With pictures omitted, output the records below exactly as they appear.

Stored data entries
• • • •
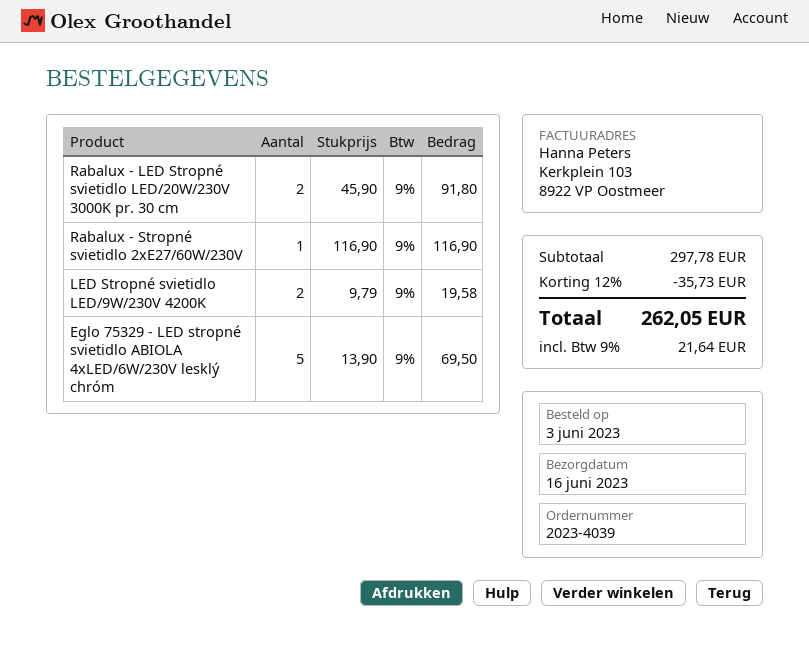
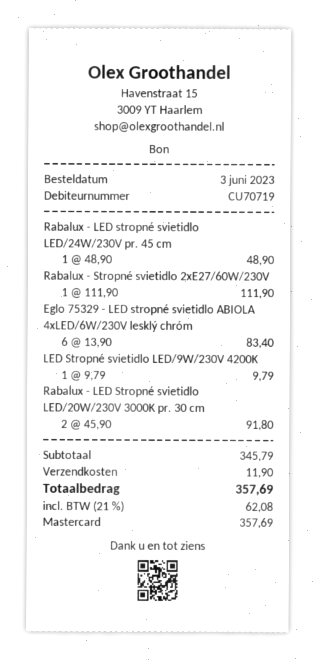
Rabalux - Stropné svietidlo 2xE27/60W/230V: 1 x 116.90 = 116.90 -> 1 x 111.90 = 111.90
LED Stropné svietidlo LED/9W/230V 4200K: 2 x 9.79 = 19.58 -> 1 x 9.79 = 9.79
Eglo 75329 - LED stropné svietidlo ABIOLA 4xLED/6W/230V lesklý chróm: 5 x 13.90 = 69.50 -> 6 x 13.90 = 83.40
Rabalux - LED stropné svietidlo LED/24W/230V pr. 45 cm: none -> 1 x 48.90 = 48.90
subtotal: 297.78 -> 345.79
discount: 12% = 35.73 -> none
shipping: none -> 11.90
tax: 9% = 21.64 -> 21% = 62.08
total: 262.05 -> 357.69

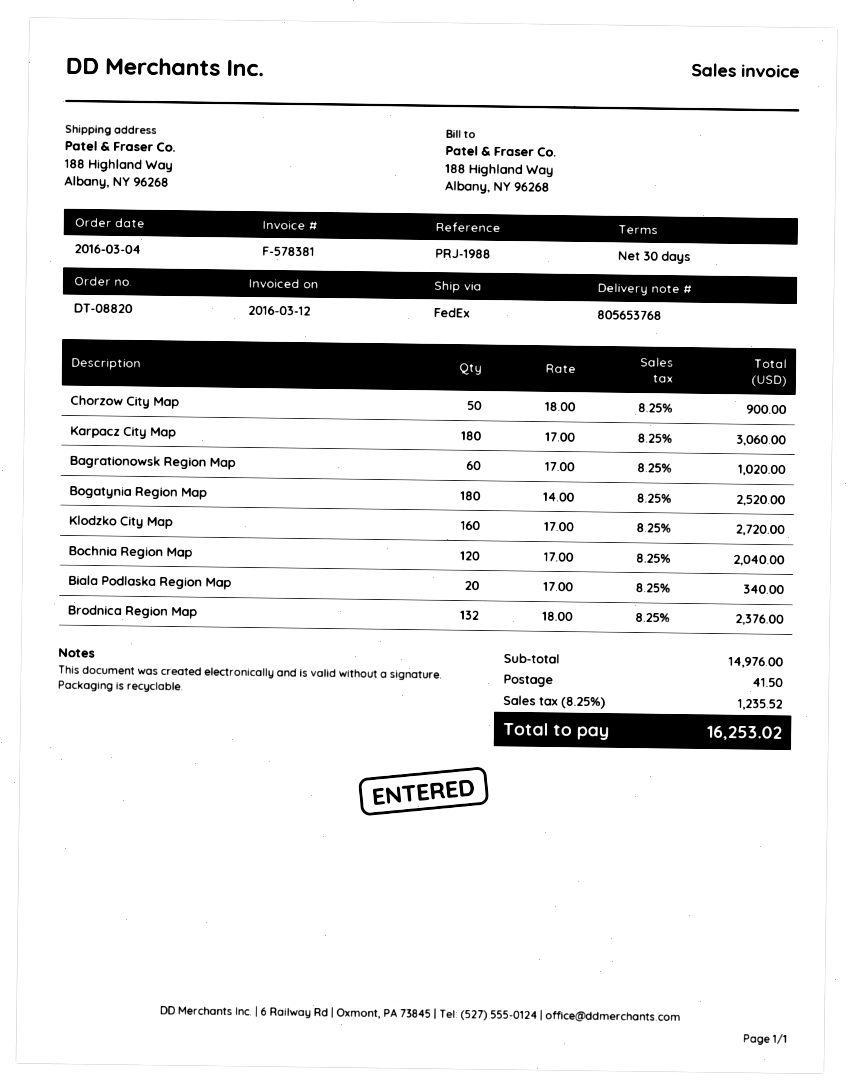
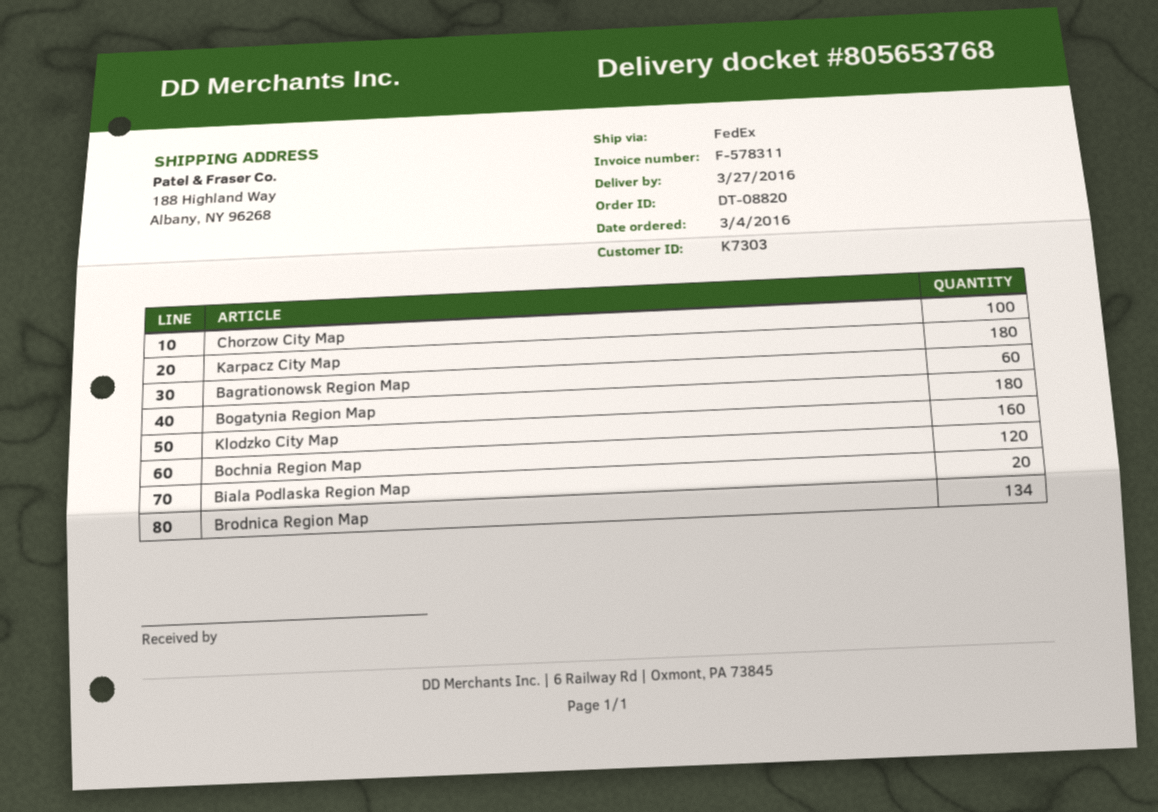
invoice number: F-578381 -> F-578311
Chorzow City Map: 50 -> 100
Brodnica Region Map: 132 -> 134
• • • •
ANSWER SPACE:
Rabalux - Stropné svietidlo 2xE27/60W/230V: 1 x 116.90 = 116.90 -> 1 x 111.90 = 111.90
LED Stropné svietidlo LED/9W/230V 4200K: 2 x 9.79 = 19.58 -> 1 x 9.79 = 9.79
Eglo 75329 - LED stropné svietidlo ABIOLA 4xLED/6W/230V lesklý chróm: 5 x 13.90 = 69.50 -> 6 x 13.90 = 83.40
Rabalux - LED stropné svietidlo LED/24W/230V pr. 45 cm: none -> 1 x 48.90 = 48.90
subtotal: 297.78 -> 345.79
discount: 12% = 35.73 -> none
shipping: none -> 11.90
tax: 9% = 21.64 -> 21% = 62.08
total: 262.05 -> 357.69

invoice number: F-578381 -> F-578311
Chorzow City Map: 50 -> 100
Brodnica Region Map: 132 -> 134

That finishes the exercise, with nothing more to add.